[Stored items from a collection]
──────────────────────────────

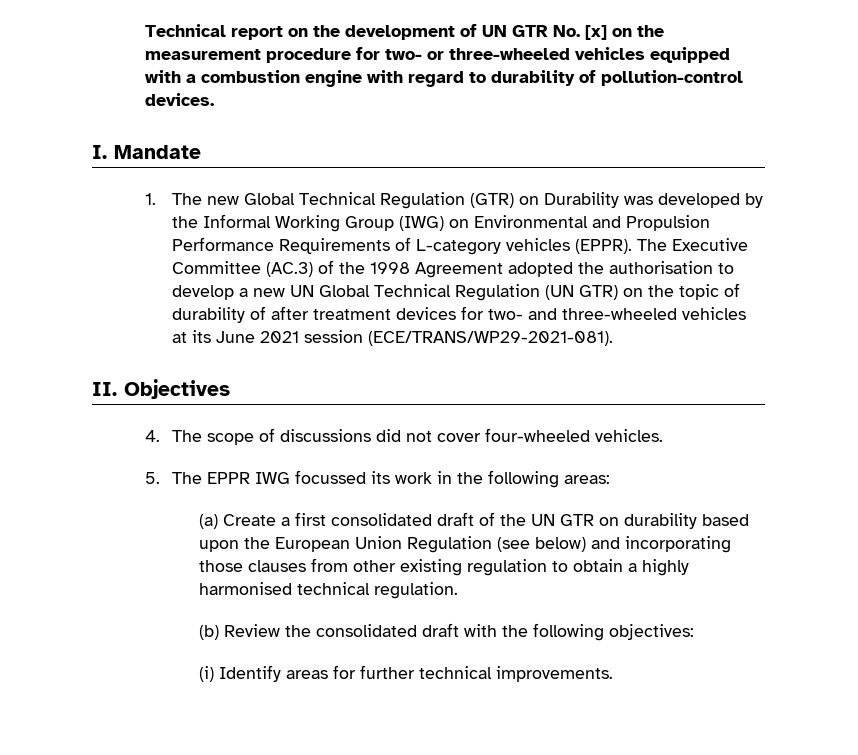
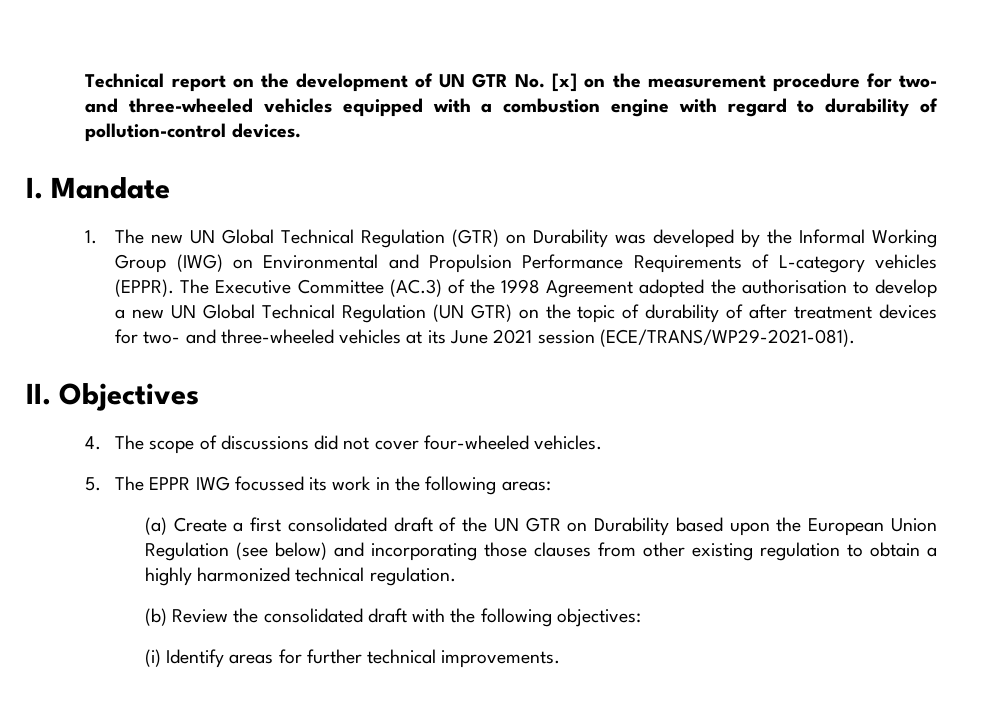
- Technical report on the development of UN GTR No. [x] on the measurement procedure for two- or three-wheeled vehicles equipped with a combustion engine with regard to durability of pollution-control devices.
+ Technical report on the development of UN GTR No. [x] on the measurement procedure for two- and three-wheeled vehicles equipped with a combustion engine with regard to durability of pollution-control devices.
- 1. The new Global Technical Regulation (GTR) on Durability was developed by the Informal Working Group (IWG) on Environmental and Propulsion Performance Requirements of L-category vehicles (EPPR).
+ 1. The new UN Global Technical Regulation (GTR) on Durability was developed by the Informal Working Group (IWG) on Environmental and Propulsion Performance Requirements of L-category vehicles (EPPR).
- (a) Create a first consolidated draft of the UN GTR on durability based upon the European Union Regulation (see below) and incorporating those clauses from other existing regulation to obtain a highly harmonised technical regulation.
+ (a) Create a first consolidated draft of the UN GTR on Durability based upon the European Union Regulation (see below) and incorporating those clauses from other existing regulation to obtain a highly harmonized technical regulation.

──────────────────────────────

# Prompt
Return every entry above exactly. Pictures stay out.

# Response below
- Technical report on the development of UN GTR No. [x] on the measurement procedure for two- or three-wheeled vehicles equipped with a combustion engine with regard to durability of pollution-control devices.
+ Technical report on the development of UN GTR No. [x] on the measurement procedure for two- and three-wheeled vehicles equipped with a combustion engine with regard to durability of pollution-control devices.
- 1. The new Global Technical Regulation (GTR) on Durability was developed by the Informal Working Group (IWG) on Environmental and Propulsion Performance Requirements of L-category vehicles (EPPR).
+ 1. The new UN Global Technical Regulation (GTR) on Durability was developed by the Informal Working Group (IWG) on Environmental and Propulsion Performance Requirements of L-category vehicles (EPPR).
- (a) Create a first consolidated draft of the UN GTR on durability based upon the European Union Regulation (see below) and incorporating those clauses from other existing regulation to obtain a highly harmonised technical regulation.
+ (a) Create a first consolidated draft of the UN GTR on Durability based upon the European Union Regulation (see below) and incorporating those clauses from other existing regulation to obtain a highly harmonized technical regulation.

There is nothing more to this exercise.